Tally the lines containing "size" in this data. Respond with the tally alone.

(Data entries)
++++

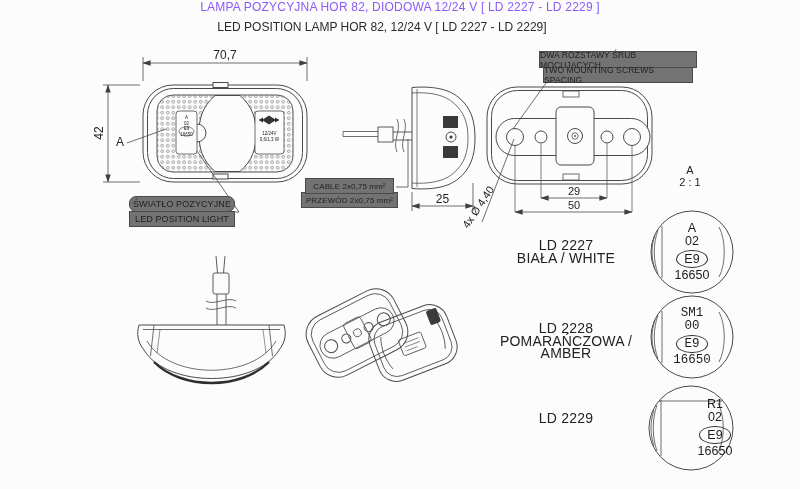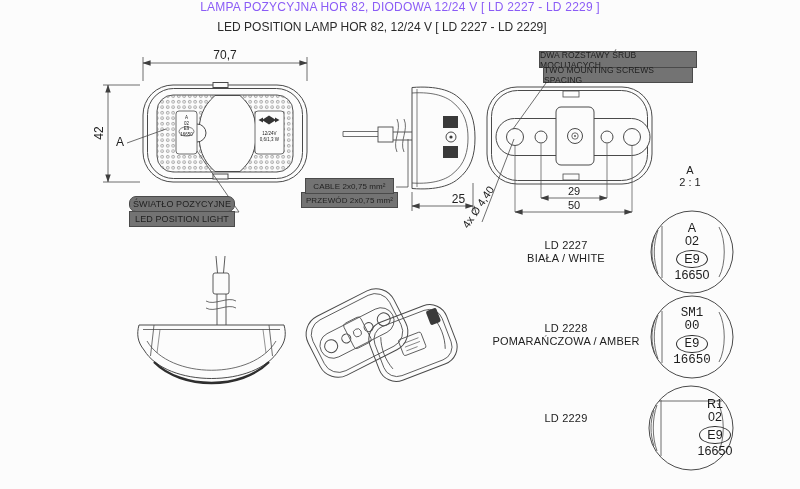--- a/index.html
+++ b/index.html
@@ -206,7 +206,7 @@
 
 <div class="abs boxlabel" style="left:301px;top:163px;width:95px;height:14px;font-size:8px;margin-top:29px;">PRZEWÓD 2x0,75 mm²</div>
 <div class="abs boxlabel" style="left:305px;top:178px;width:87px;height:14px;font-size:8px;">CABLE 2x0,75 mm²</div>
-<div class="txt dim ctr" style="left:436px;top:192px;width:45px;">25</div>
+<div class="txt dim ctr" style="left:420px;top:192px;width:45px;">25</div>
 
 <div class="abs boxlabel" style="left:539px;top:51px;width:156px;height:15px;">DWA ROZSTAWY ŚRUB MOCUJĄCYCH</div>
 <div class="abs boxlabel" style="left:543px;top:67px;width:148px;height:14px;">TWO MOUNTING SCREWS SPACING</div>

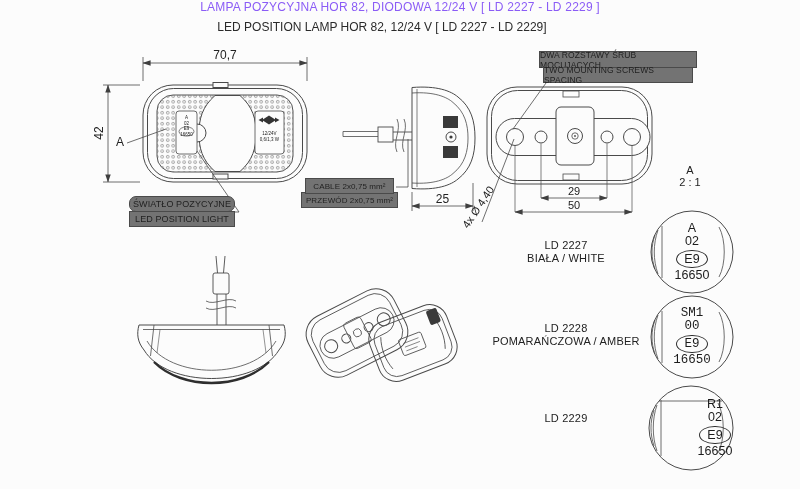--- a/index.html
+++ b/index.html
@@ -26,7 +26,7 @@
   .title2{font-size:12px;color:#2a2a2a;}
   .variant{
     z-index:2;width:170px;text-align:center;
-    font-size:11px;line-height:12.5px;color:#222;letter-spacing:0.2px;
+    font-size:14px;line-height:12.5px;color:#222;letter-spacing:0.2px;
   }
   .detailstack{
     z-index:2;width:80px;height:80px;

++++

**Answer to this task**
5